I suppose that I appeared to be a middle aged motherly figure to her but that all changed when she set her alarm to play music to wake us up one morning. The radio clicked on at the appointed time and played a song by Depeche Mode. Serena quickly apologized for not thinking that songs from such a group might be a bit too strange for me. When I laughed and admitted that Depeche Mode was one of my all time favorite bands our friendship was sealed. We talked about which of their songs we liked best and what other groups we enjoyed. That broke down the wall that our differing ages had created and from that point forward Serena and I regularly got together for long and very deep conversations. It was only when she decided to return to her home state in the midwest that we lost touch.
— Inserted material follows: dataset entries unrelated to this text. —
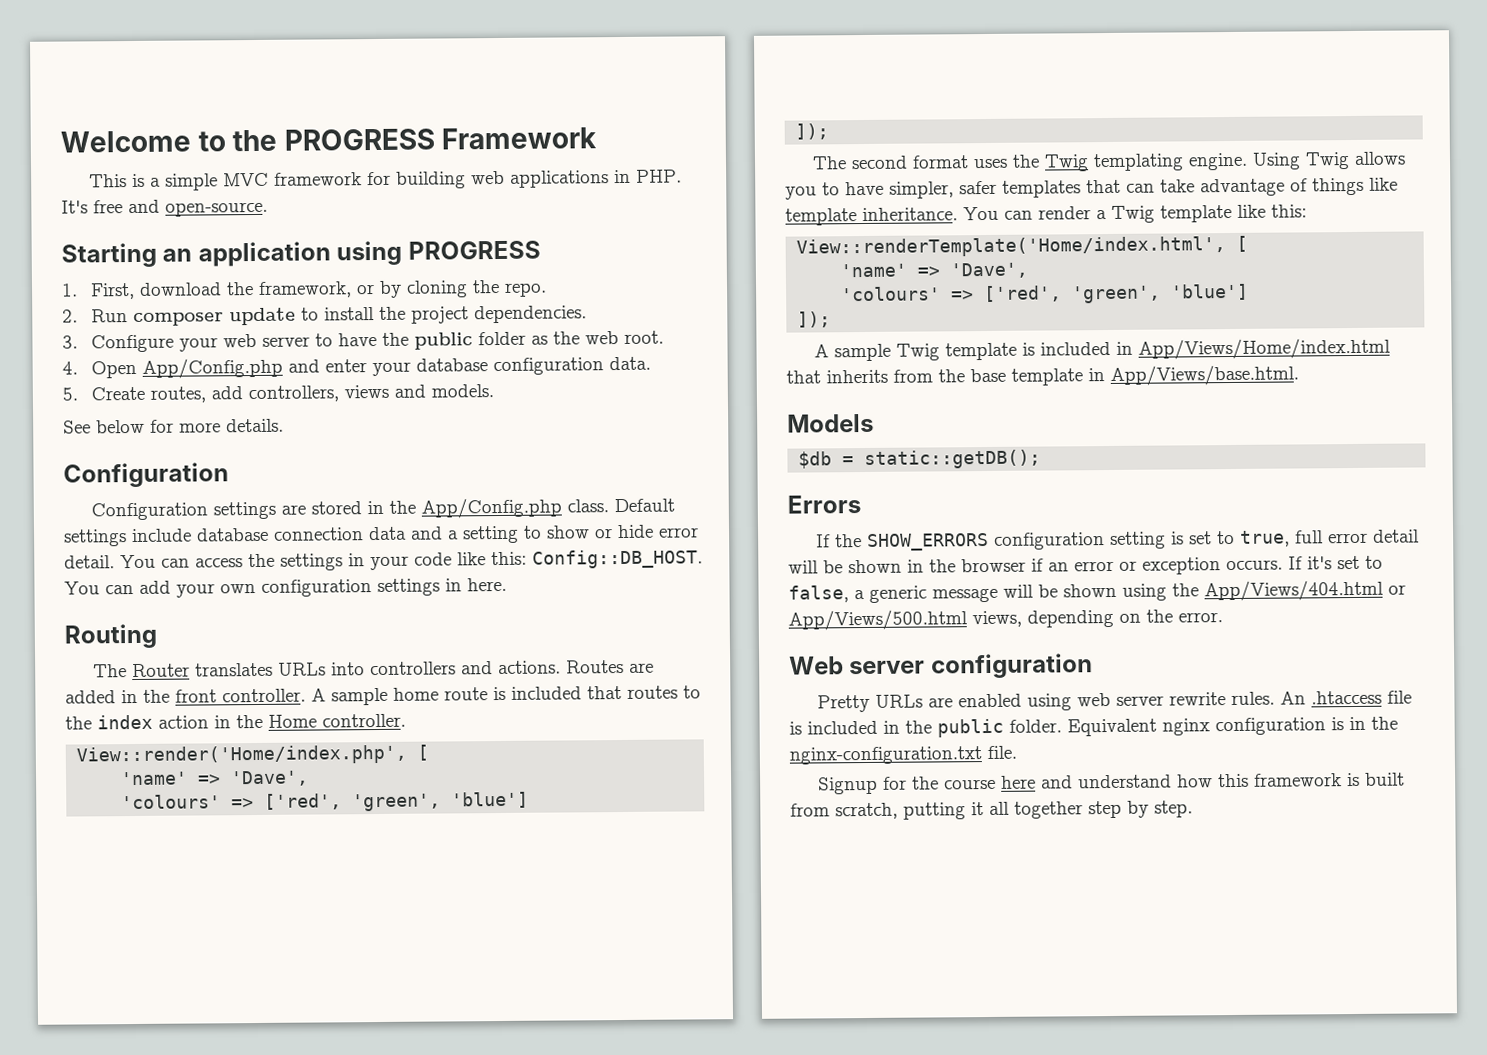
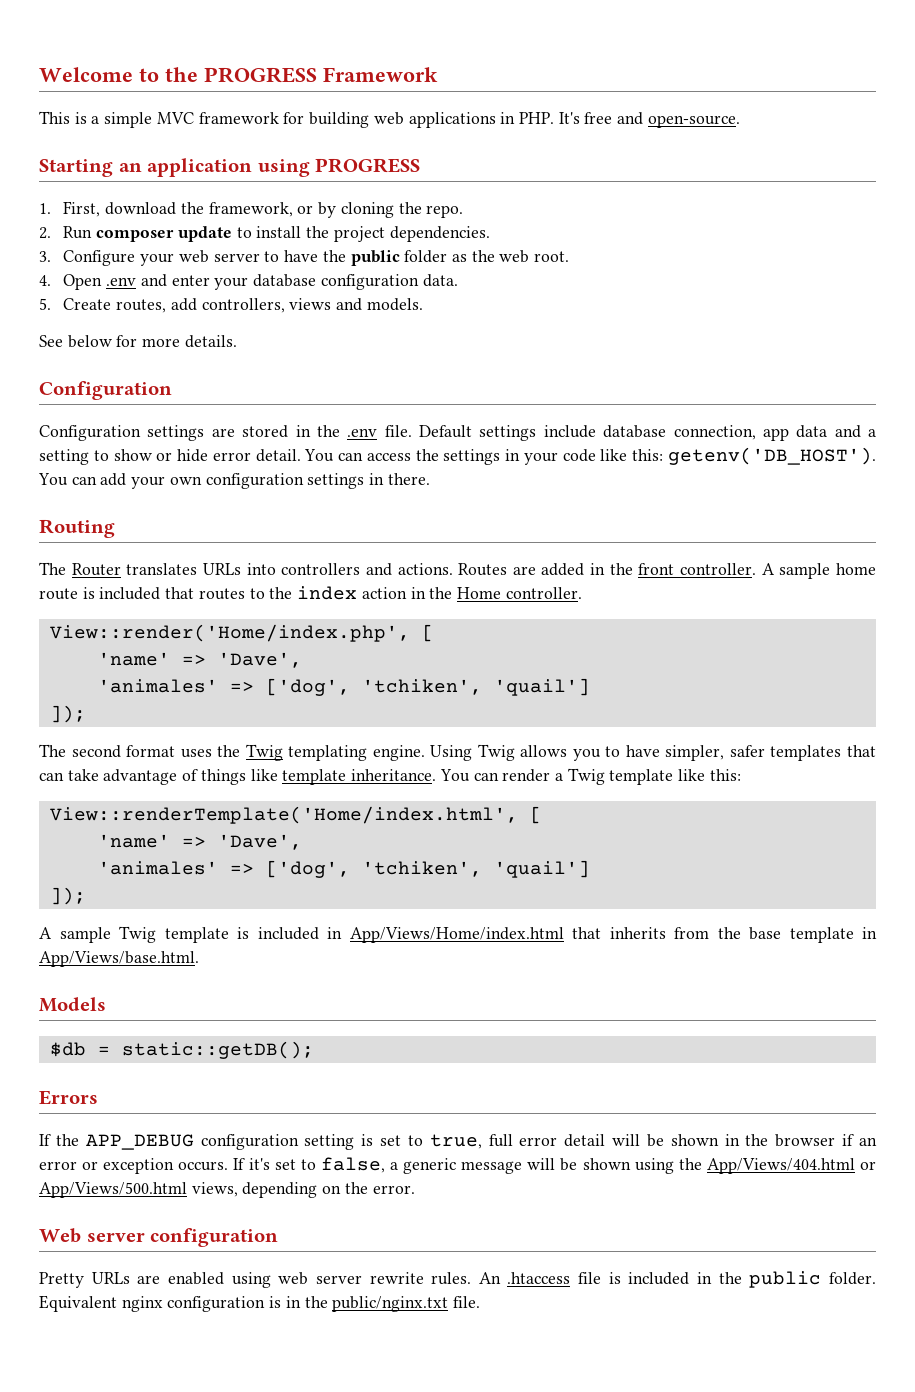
[141,357,283,379] App/Config.php -> [106,277,137,286] .env
[420,497,609,519] App/Config.php class. -> [347,425,412,437] .env file.
[273,527,364,541] connection -> [673,425,789,441] connection, app
[532,549,703,569] Config::DB_HOST. -> [667,447,876,465] getenv('DB_HOST').
[467,577,507,592] here. -> [387,473,430,485] there.
[121,791,530,812] 'colours' => ['red', 'green', 'blue'] -> [97,678,590,696] 'animales' => ['dog', 'tchiken', 'quail']
[841,283,1250,304] 'colours' => ['red', 'green', 'blue'] -> [97,860,590,878] 'animales' => ['dog', 'tchiken', 'quail']
[866,532,989,551] SHOW_ERRORS -> [85,1134,194,1150] APP_DEBUG
[789,745,1017,765] [817,772,1405,795] [790,800,1193,820] nginx-configuration.txt file. // Signup for the course here and understand how this framework is built from scratch, putting it all together step by step. -> [332,1296,481,1312] public/nginx.txt file.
Eventually Serena and I found each other again on Facebook and I happily learned that she was married, had a daughter and was still teaching math. I have taken great joy in viewing her happiness over the years and I’ve even considered making a trip up north one day to visit with her once again.

That takes me back to seeing a photo of Serena at the time when I was feeling rather dreary over all of the pain and suffering that is going on around me. It made me smile to think of how wonderful Serena’s life has been, but it also reminded me of a time when I was a forty something woman at the peak of health, joy and accomplishment. In those years I regularly listened to Depeche Mode at full volume and danced around my house with reckless  abandon. It was an unbelievably freeing experience that unleashed the person that I truly am. The photo of Serena triggered those feelings of elation that I used to feel and I thought what elation dancing has always provided me. I suddenly decided to ask Alexa to play some Depeche Mode and when I heard  those familiar sounds I pranced around my great room like I was at a party . I didn’t feel at all silly since my husband was off helping his father with a computer problem. I was energetic and free and chasing away all of my negative thoughts.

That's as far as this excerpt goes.